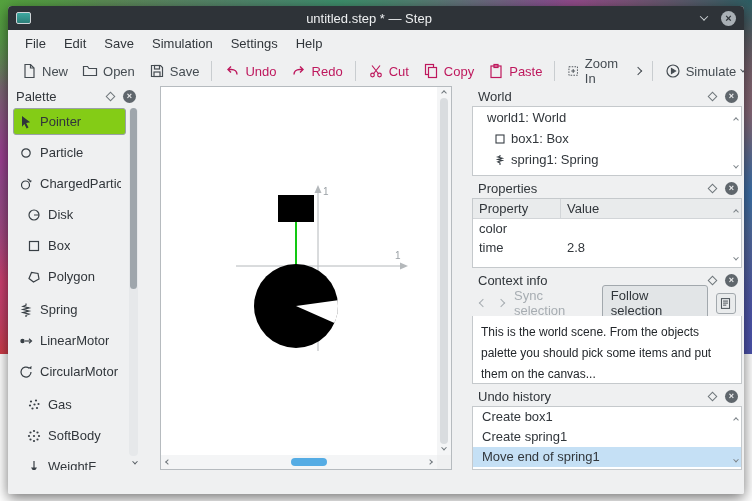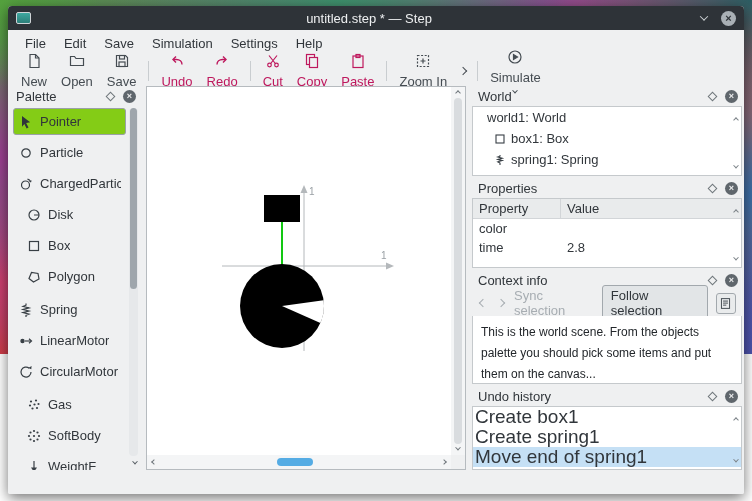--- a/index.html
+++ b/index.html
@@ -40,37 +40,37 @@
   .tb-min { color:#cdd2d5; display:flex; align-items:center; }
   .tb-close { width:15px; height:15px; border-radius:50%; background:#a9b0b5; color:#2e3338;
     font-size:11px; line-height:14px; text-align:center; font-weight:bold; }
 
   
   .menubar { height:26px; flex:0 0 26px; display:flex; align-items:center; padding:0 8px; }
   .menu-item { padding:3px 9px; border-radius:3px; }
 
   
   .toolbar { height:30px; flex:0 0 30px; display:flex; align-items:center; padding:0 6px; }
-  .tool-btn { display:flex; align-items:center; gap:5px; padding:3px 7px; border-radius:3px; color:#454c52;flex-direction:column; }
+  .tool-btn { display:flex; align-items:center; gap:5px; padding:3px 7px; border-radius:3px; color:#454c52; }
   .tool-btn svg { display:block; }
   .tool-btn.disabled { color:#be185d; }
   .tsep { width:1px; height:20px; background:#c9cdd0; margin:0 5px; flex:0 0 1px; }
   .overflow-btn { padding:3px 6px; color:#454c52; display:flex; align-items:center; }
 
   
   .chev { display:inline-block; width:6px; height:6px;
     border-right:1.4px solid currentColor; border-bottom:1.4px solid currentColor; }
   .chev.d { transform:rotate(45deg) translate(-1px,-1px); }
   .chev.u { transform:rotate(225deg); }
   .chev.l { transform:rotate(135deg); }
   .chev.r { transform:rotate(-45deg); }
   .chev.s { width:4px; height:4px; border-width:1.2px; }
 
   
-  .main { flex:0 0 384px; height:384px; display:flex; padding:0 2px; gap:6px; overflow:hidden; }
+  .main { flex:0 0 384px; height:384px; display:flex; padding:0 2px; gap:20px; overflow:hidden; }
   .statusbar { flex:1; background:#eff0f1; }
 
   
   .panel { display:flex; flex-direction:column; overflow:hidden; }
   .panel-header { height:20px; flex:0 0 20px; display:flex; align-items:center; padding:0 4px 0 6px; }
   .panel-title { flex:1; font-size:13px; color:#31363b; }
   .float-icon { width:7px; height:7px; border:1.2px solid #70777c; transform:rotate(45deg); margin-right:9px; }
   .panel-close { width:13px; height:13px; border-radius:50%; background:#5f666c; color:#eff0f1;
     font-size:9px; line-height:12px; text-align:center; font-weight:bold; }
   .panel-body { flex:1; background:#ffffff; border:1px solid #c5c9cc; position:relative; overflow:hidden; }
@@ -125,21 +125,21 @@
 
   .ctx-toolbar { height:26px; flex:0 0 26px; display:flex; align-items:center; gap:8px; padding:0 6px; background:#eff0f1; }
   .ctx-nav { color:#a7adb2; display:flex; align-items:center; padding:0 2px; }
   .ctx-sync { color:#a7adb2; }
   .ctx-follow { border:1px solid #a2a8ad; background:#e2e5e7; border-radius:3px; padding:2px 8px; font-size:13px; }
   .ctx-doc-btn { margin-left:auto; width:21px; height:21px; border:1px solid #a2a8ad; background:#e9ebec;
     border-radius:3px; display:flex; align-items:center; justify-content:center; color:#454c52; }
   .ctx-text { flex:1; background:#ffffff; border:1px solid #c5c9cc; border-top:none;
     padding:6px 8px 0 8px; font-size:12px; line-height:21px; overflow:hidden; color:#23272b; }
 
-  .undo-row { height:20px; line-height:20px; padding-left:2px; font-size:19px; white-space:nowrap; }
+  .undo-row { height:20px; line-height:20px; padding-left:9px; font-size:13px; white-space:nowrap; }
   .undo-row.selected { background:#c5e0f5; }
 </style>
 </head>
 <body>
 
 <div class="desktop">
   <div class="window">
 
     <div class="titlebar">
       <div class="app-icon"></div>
-=-=-=-=-
EXERCISE DESCRIPTION: Please, from the entries above, set down exactly the lines from the one containing "solid #c5c9cc; position:relative;" through the one containing "padding:6px 8px 0", and only those.

EXERCISE SOLUTION:
   .panel-body { flex:1; background:#ffffff; border:1px solid #c5c9cc; position:relative; overflow:hidden; }
@@ -125,21 +125,21 @@
 
   .ctx-toolbar { height:26px; flex:0 0 26px; display:flex; align-items:center; gap:8px; padding:0 6px; background:#eff0f1; }
   .ctx-nav { color:#a7adb2; display:flex; align-items:center; padding:0 2px; }
   .ctx-sync { color:#a7adb2; }
   .ctx-follow { border:1px solid #a2a8ad; background:#e2e5e7; border-radius:3px; padding:2px 8px; font-size:13px; }
   .ctx-doc-btn { margin-left:auto; width:21px; height:21px; border:1px solid #a2a8ad; background:#e9ebec;
     border-radius:3px; display:flex; align-items:center; justify-content:center; color:#454c52; }
   .ctx-text { flex:1; background:#ffffff; border:1px solid #c5c9cc; border-top:none;
     padding:6px 8px 0 8px; font-size:12px; line-height:21px; overflow:hidden; color:#23272b; }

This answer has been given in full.